Question -- Can you do a comparison of SPL meters like you did on the multimeters? Is a cheap meter reliable enough to an expensive meter? Certification standards? I've watched a few of your videos and always learn something. I really loved your Multimeter shootout and actually didn't watch it until after I purchased a Klein MM700 and CL700. I realized a year or so later I really wanted the CL800 for DC current (I had overlooked that difference) which I got and would have purchased originally if I watch your shootout.
Been "using" dBs for decades and never really understood. Now I get it! Thanks! P.S. I've always said the glass is both half full AND half empty, what does that make me?
Very nice informative video!! Cant digest!! lolz! how to calculate the fan's sound! that's y I am here! I am like doped .. lolz!! DB in audibility ... thank you
@yeoldeengineer the value will be same. for calculating power in decibel you have to use 10 log (P2/P1) and for voltage 20log(V2/V1) . you might have used same formula for both. thank you
Now if you want something *hairy*, try calculating the voltage and power gain of a unity gain buffer (with an actual source and load). Hint: You can express both in dB, but the value will not be the same. Why?
I have a question pertaining to the 19:08 minute mark of the video. How come -3 dBm is = to 0.5 mW? Above that I am seeing -6 dBv also = to 0.5 v. Is this because orders of magnitudes use 20 Log and power uses 10 Log? Or is this an error in the white board math? The video covered the rules of thumb for magnitude which makes sense to me, I'm just wondering what the rules of thumb for power are if they are different? Thanks!
I'm replying 5 months after your comment.
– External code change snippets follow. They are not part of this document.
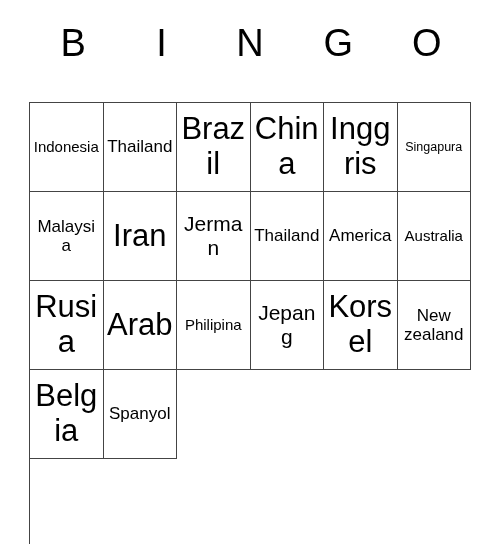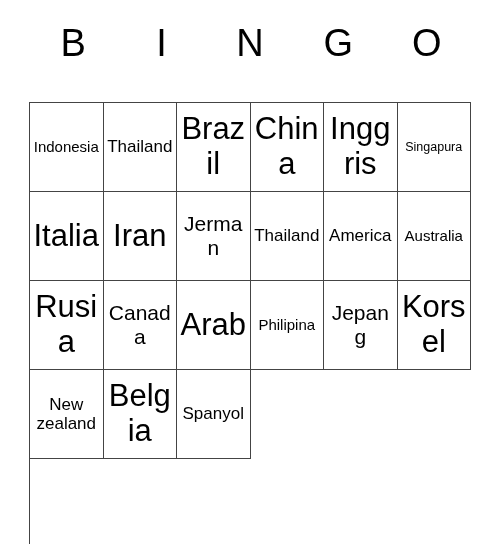--- a/index.html
+++ b/index.html
@@ -93,6 +93,7 @@
 
     <div class="cell s-xl">Inggris</div>
     <div class="cell s-xs">Singapura</div>
+    <div class="cell s-md">Malaysia</div>
     <div class="cell s-xxl">Italia</div>
 
     <div class="cell s-xxl">Iran</div>

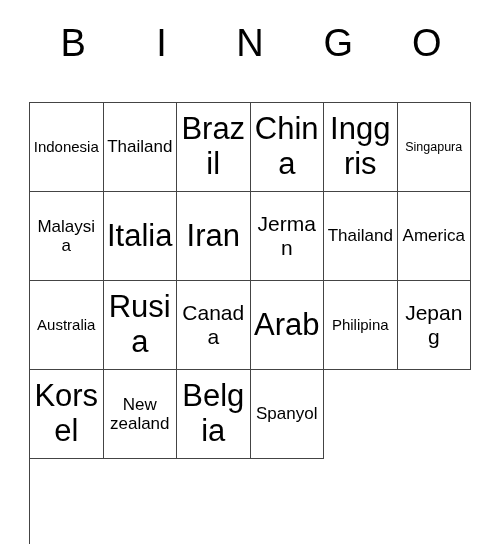--- a/index.html
+++ b/index.html
@@ -94,7 +94,6 @@
     <div class="cell s-xl">Inggris</div>
     <div class="cell s-xs">Singapura</div>
     <div class="cell s-md">Malaysia</div>
-    <div class="cell s-xxl">Italia</div>
 
     <div class="cell s-xxl">Iran</div>
     <div class="cell s-lg">Jerman</div>

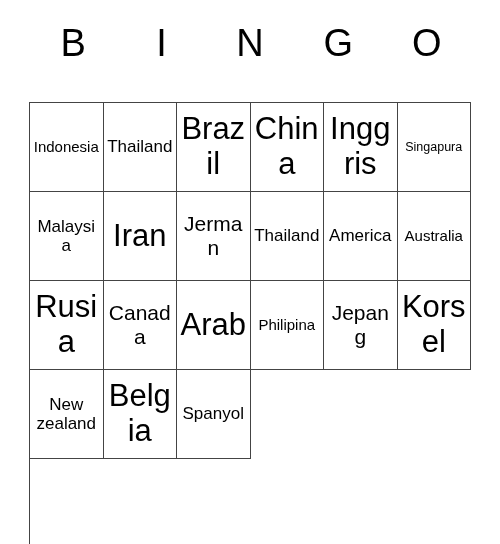--- a/index.html
+++ b/index.html
@@ -102,7 +102,6 @@
     <div class="cell s-sm">Australia</div>
 
     <div class="cell s-xl">Rusia</div>
-    <div class="cell s-lg">Canada</div>
     <div class="cell s-xxl">Arab</div>
     <div class="cell s-sm">Philipina</div>
 

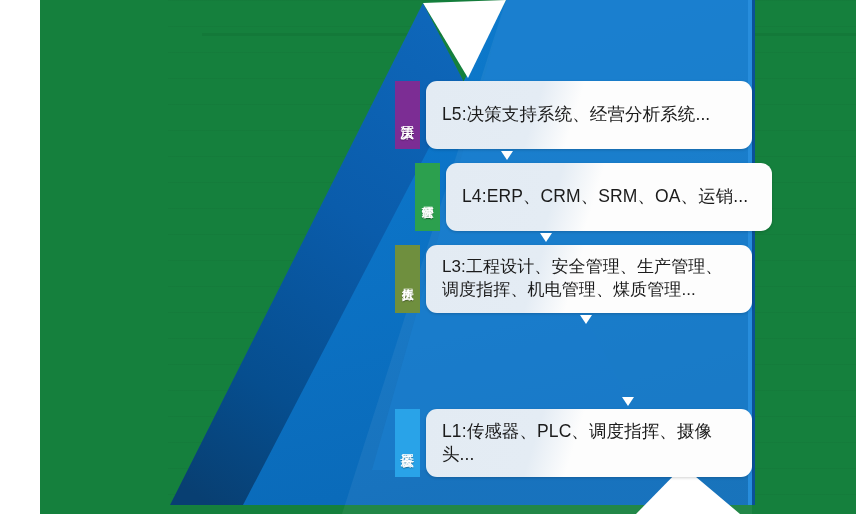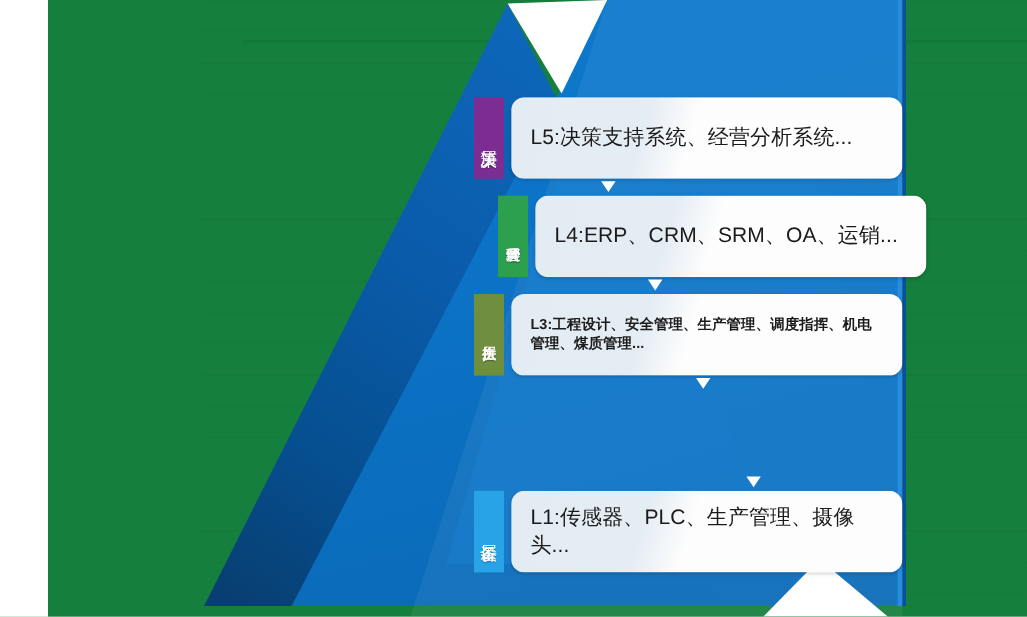--- a/index.html
+++ b/index.html
@@ -110,7 +110,7 @@
     letter-spacing:.1px;
   }
   .row.r3 .card-text,
-  .row.r2 .card-text{font-size:12px;font-weight:bold;}
+  .row.r2 .card-text{font-size:17px;}
 
   
   .arrow{

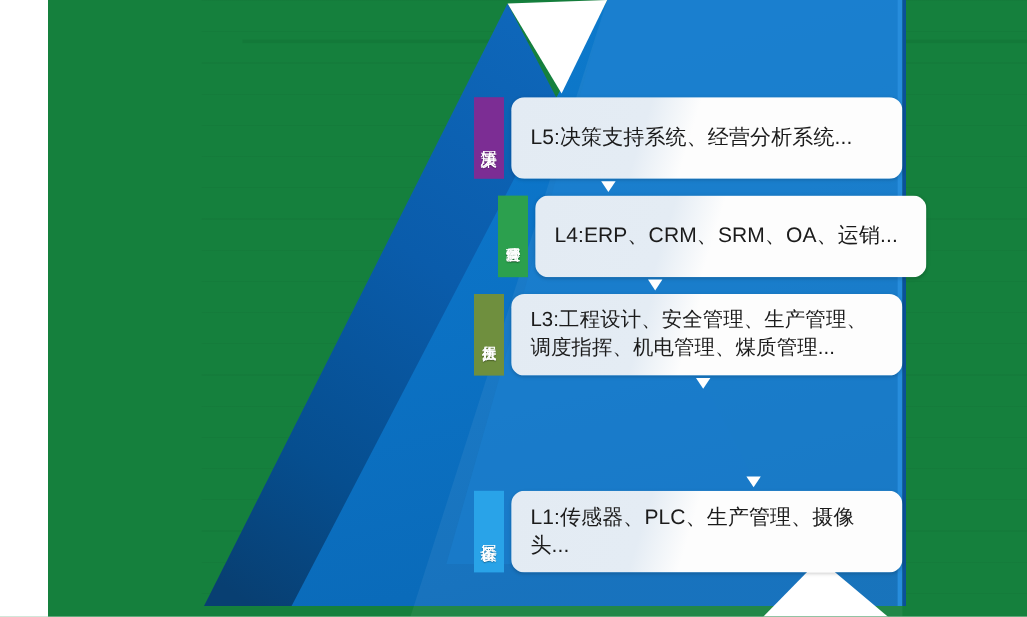--- a/index.html
+++ b/index.html
@@ -192,7 +192,7 @@
     <div class="row r1">
       <div class="tab" style="background:#29a3e8;">设备层</div>
       <div class="card">
-        <div class="card-text">L1:传感器、PLC、生产管理、摄像头...</div>
+        <div class="card-text">L1:传感器、PLC、调度指挥、摄像头...</div>
       </div>
     </div>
Anyway, my understanding is that power is expressed as 10*log10(x) while voltage or current is 20*log10(x) because watts = volts * amps. So 2 v * 2 A = 4 W or 0.5 v * 0.5 A = 0.25 W If both volts and amps increase / decrease by the same proportion, it's equivalent to the squared difference in power and dBv and dBm will change by the same amount. Multiplying a logarithm by 2 is the same as squaring 10*log(x*x) = 10*log(x^2) = 20*log(x) Therefore -3 dBm is 0.5 mW and -6 dBv is 0.5 v
Thanks a tone dave,,,,awesome information...i wonder if you can put up a lil more on the use of DB in sound ...loved it all,,,,God bless keep it coming
The 20log and 10log formulas really confuse people. Its easy to explain though ... First, the dB is defined in terms of power as dB = 10 log (P1/P2) If you want to solve for voltage, you substitute into the above formula P=V^2/R to get, dB = 10 log [(V1^2/R) / (V2^2/R)] Now cancelling the R's above gives us, dB = 10 log (V1/V2)^2, And the rules of logarithms let us move the 2 down like this, dB = (2) 10 log (V1/V2) which gives us our dB formula for voltage, dB = 20 log (V1/V2)
Hello. I need explanation of what is dBm in RF communication. For example I have two RF Module. The Transmit Power is 14dBm.What dose this mean? After connection RSSI is -9 dBm.What dose this mean? Can you help me please?
When you see dBm you can read the spec as "above 1 milliwatt" so Transmit Power is 14dB above 1 milliwatt. 14dB is roughly 10dB + 3dB so we can read 14dBm as a tenfold increase of 1mW to 10mW and then roughly an increase of double for approximately 20mW. So Transmit Power can deliver a bit more than 20mW into a load WITHOUT regard for its impedance. (If the specification does not specify this impedance then it is *usually assumed* to be 600 ohms.) I leave deriving the wattage for -9dBm as an exercise for reader. 😂
I'm literally 4 classes away from an electrical engineering degree and this video is the first time anyone's ever explained to me what db actually are
Literally same😂
13 years old but still helping so many students. I'm so glad i came across your channel!!
So passionate about teaching, absolute must watch channel for any electronic engineer.
Wow, I never imagined that I will get so real meaning of dBs. Thank you so much for this.
Recently i came across working with dBs in my profession, I asked many of my friends on what is the real world meaning of dBs, Frankly nobody able to explain anything closer to this. Keep up your wonderful work.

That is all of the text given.